**Task to complete**
Copy out each line of the material in which the word "Join" appears.

**Input for this task**
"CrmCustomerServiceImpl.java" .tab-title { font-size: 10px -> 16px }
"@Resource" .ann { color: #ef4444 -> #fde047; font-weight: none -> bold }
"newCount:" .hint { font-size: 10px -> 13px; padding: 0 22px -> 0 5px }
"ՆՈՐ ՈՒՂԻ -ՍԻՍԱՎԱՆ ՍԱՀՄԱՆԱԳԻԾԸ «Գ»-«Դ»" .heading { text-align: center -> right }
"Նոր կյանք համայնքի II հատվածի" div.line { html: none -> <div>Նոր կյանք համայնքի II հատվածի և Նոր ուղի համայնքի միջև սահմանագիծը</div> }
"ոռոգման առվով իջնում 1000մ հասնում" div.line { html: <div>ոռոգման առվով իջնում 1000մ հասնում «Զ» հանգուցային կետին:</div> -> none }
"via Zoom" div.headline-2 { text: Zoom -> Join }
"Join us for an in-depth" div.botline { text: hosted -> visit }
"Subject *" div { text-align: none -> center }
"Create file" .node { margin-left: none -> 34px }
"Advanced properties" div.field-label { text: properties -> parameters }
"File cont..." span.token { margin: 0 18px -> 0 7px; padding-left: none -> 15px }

**Expected answer**
"via Zoom" div.headline-2 { text: Zoom -> Join }
"Join us for an in-depth" div.botline { text: hosted -> visit }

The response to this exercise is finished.